9 de abril de 2016

Heidegger en el Passeig de Gràcia

En su "analítica existencial" Heidegger daba prioridad a la elección por la propiedad, por el arraigo, frente a la opción por el extrañamiento, por el desarraigo, pero para legitimar esta decisión hubo de poner en pie de igualdad a ambas: eran posibilidades igualmente abiertas ante el Dasein. Paseando por el Passeig de Gràcia barcelonés hoy día, puede uno constatar la pertinencia de la afirmación del de Messkirch.

Ante la profusión de tiendas de lujo, que no desmerece en absoluto a los Champs Élysées o la Kurfürstendamm, y el babélico ir y venir de frases en inglés, chino, ruso, español, japonés, catalán, francés o alemán, uno tiene la sensación de haber perdido de vista la Barcelona de su juventud: de vivir en el desarraigo. Contra lo que añora Vargas Llosa ésta sí es, ahora, una ciudad materialmente cosmopolita aunque sea, idealmente, más provinciana que nunca y de esta internacionalización parece que no deba emerger otra cosa que la nostalgia por la aniquilación de lo que nos pertenecía. Sin embargo, atravesar este territorio de impropiedad, de extrañamiento, sentirse extrañado, enajenado, es también estimulante y agradable. Detesta uno la "milla de oro" de la ostentación: Dior, Chanel, Michael Kors, Louis Vuitton... pero los rostros eslavos, los cabellos asiáticos, la musicalidad de las voces latinoamericanas, las pieles sajonas, eso es placentero.
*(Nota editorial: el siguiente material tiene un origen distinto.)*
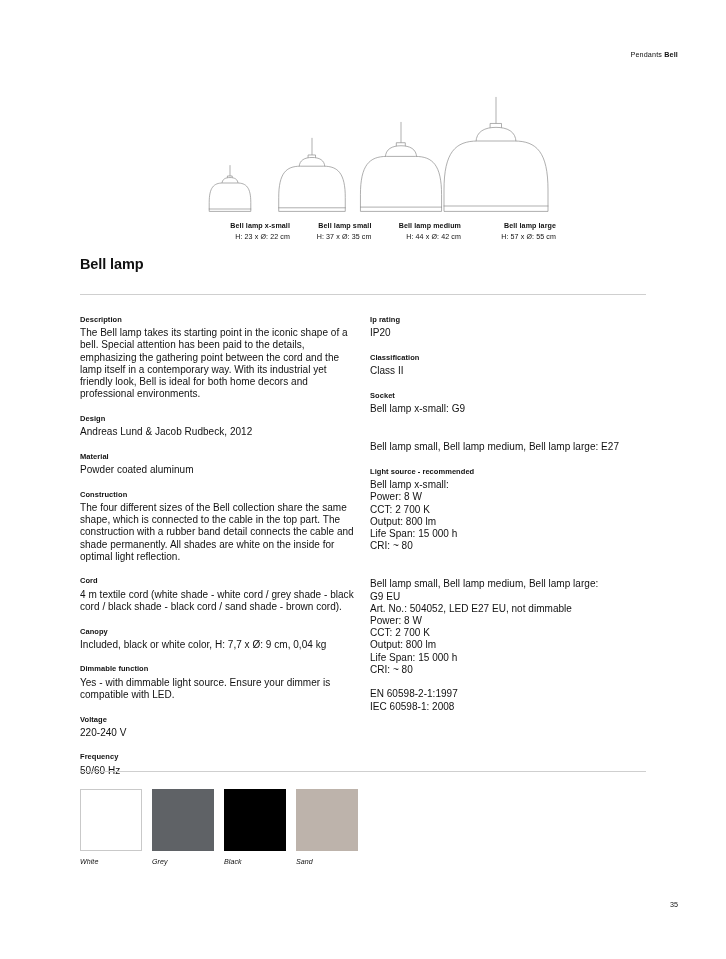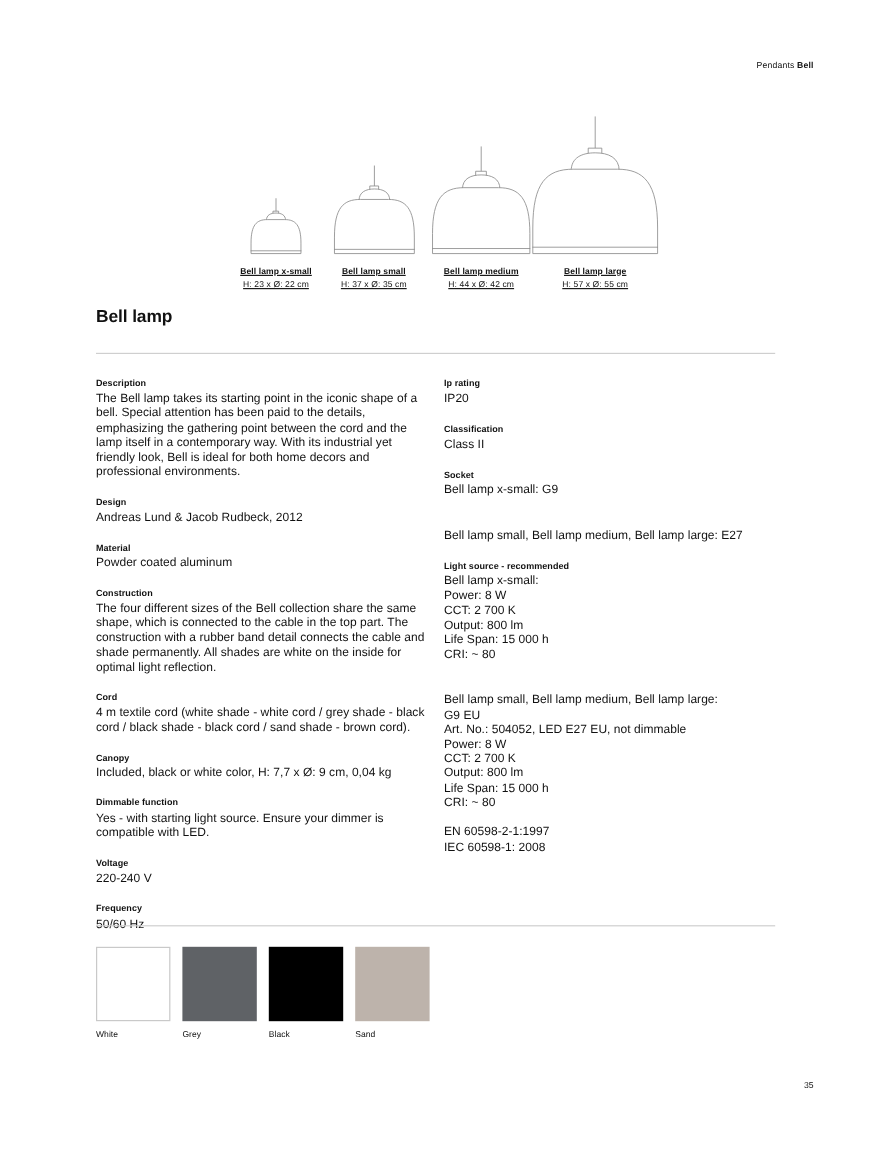--- a/index.html
+++ b/index.html
@@ -37,22 +37,21 @@
   .lamp-row {
     position: absolute;
     top: 96px;
     left: 190px;
     width: 460px;
     height: 145px;
   }
   .lamp-cell {
     position: absolute;
     bottom: 0;
-    text-align: center;
-    text-decoration: underline;
+    text-align: right;
   }
   .lamp-art {
     position: relative;
     margin: 0 auto;
     display: block;
   }
   .lamp-caption {
     margin-top: 9px;
     font-size: 7.1px;
     font-weight: bold;
@@ -120,21 +119,21 @@
   .block p.gap-before { margin-top: 26px; }
 
   
   .swatches {
     position: absolute;
     left: 80px;
     top: 789px;
     display: flex;
     gap: 10px;
   }
-  .swatch-cell { width: 62px; }
+  .swatch-cell { width: 62px; font-style: italic; }
   .swatch-chip {
     width: 62px;
     height: 62px;
     box-sizing: border-box;
   }
   .swatch-chip.bordered { border: 1px solid #c9c9c9; }
   .swatch-label {
     margin-top: 7px;
     font-size: 7.1px;
     letter-spacing: 0.05px;
@@ -243,21 +242,21 @@
       <div class="block">
         <h3>Cord</h3>
         <p>4 m textile cord (white shade - white cord / grey shade - black cord / black shade - black cord / sand shade - brown cord).</p>
       </div>
       <div class="block">
         <h3>Canopy</h3>
         <p>Included, black or white color, H: 7,7 x Ø: 9 cm, 0,04 kg</p>
       </div>
       <div class="block">
         <h3>Dimmable function</h3>
-        <p>Yes - with starting light source. Ensure your dimmer is compatible with LED.</p>
+        <p>Yes - with dimmable light source. Ensure your dimmer is compatible with LED.</p>
       </div>
       <div class="block">
         <h3>Voltage</h3>
         <p>220-240 V</p>
       </div>
       <div class="block">
         <h3>Frequency</h3>
         <p>50/60 Hz</p>
       </div>
     </div>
Mucho más que aquel Paseo de Gracia por dónde paseaban las viejas ricachonas castellanohablantes de Pedralbes, con sus singulares vestidos hechos a medida, o los integrantes de las élites empresariales y políticas catalanohablantes y sus familias, con sus bronceados pirenaicos, que ocupaban ostensiblemente el centro de las aceras desde donde contemplaban los escaparates mientras los demás caminábamos por el espacio que dejaban libre a sus espaldas. Se supone que aquélla era "nuestra" Barcelona pero no lo era más que lo que la actual lo pueda ser. Si acaso era más monótona, aburrida y groseramente clasista.

Tal vez sea preferible entregarse a la impresión de extrañeza que a una autenticidad que, como fino barniz, se desgasta con sólo pasar la mano.